El regreso de Oriana Marzoli a las pantallas de la televisión chilena reabrió una de las mayores polémicas en la historia de los programas de telerrealidad del país. Cecilia Navarrete, madre de la modelo Dominique Lattimore, rompió el silencio y expresó su profundo malestar tras la incorporación de la figura televisiva nacida en Venezuela como panelista del espacio “El Juicio de los Ex” en Mega.

Un calvario familiar sin resolución judicial

En una reciente declaración para el programa “Que Te Lo Digo”, Navarrete se mostró visiblemente afectada y criticó la falta de medidas institucionales contra Marzoli.
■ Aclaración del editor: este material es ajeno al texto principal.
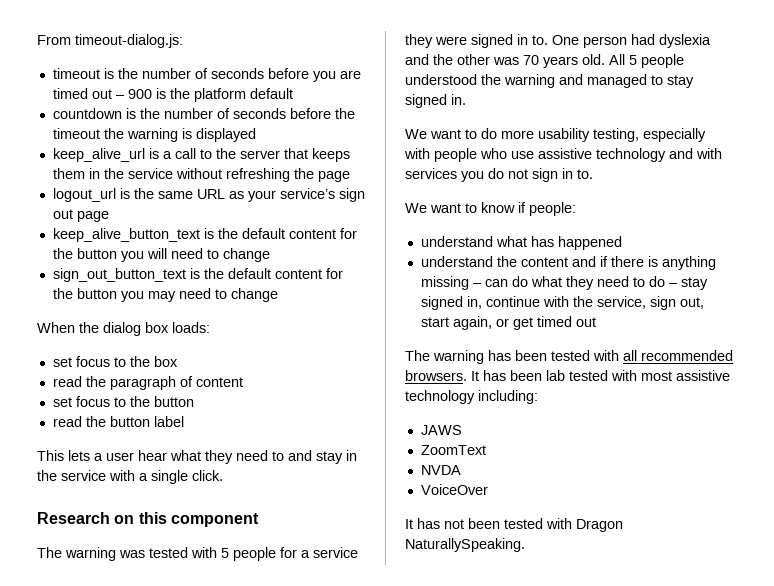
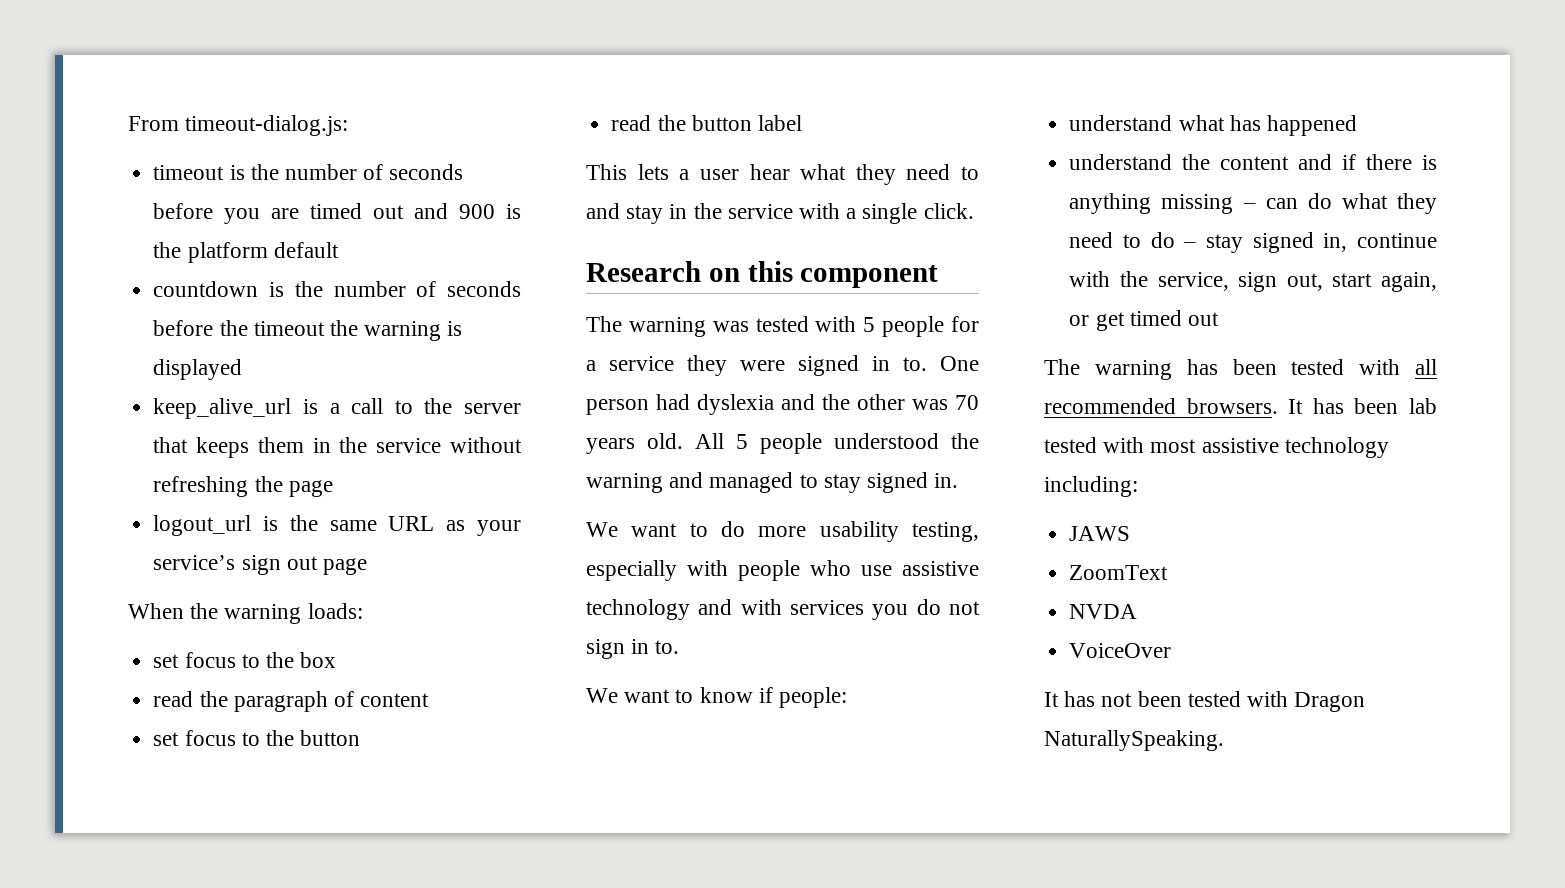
- timeout is the number of seconds before you are timed out – 900 is the platform default
+ timeout is the number of seconds before you are timed out and 900 is the platform default
- keep_alive_button_text is the default content for the button you will need to change
- sign_out_button_text is the default content for the button you may need to change
- When the dialog box loads:
+ When the warning loads:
Los hechos se remontan a las grabaciones del reality show “Doble Tentación”, emitido por el mismo canal, donde Lattimore sufrió ataques verbales de índole racista y agresiones físicas por parte de tres compañeros de encierro.

“Esa vez esta mujer, porque ahora es mujer, aunque hubiese sido niña en ese tiempo, fueron tres personas donde insultaron, humillaron, la arrastraron, le pegaron y todo Chile lo sabe porque salió públicamente. Tengo audios, tengo grabaciones completas. Fue gravísimo y nunca se hizo justicia”, manifestó Navarrete.

La gravedad de la situación derivó en una querella criminal presentada por la modelo al salir del programa de telerrealidad, una acción legal que se amparó en los derechos humanos y que contemplaba restricciones de ingreso al país para la agresora. Sin embargo, el reciente retorno de Marzoli a los medios locales expuso, según el entorno familiar, una preocupante amnesia corporativa por parte de la estación televisiva.

El costo personal y el alejamiento de la televisión

Las consecuencias de los episodios de discriminación racial afectaron de forma transversal al círculo íntimo de la exintegrante del espacio de telerrealidad. Su progenitora detalló que el daño psicológico repercutió de forma directa en padres y abuelos, provocando un quiebre emocional difícil de revertir en su momento.

Como consecuencia directa de esta experiencia, Dominique Lattimore optó por retirarse de manera definitiva de la industria del entretenimiento nacional. A pesar de que Navarrete aclaró que su hija hoy goza de una profunda tranquilidad espiritual, el regreso de Marzoli a la televisión abierta revive un escenario de impunidad que la familia considera inaceptable en el Chile actual.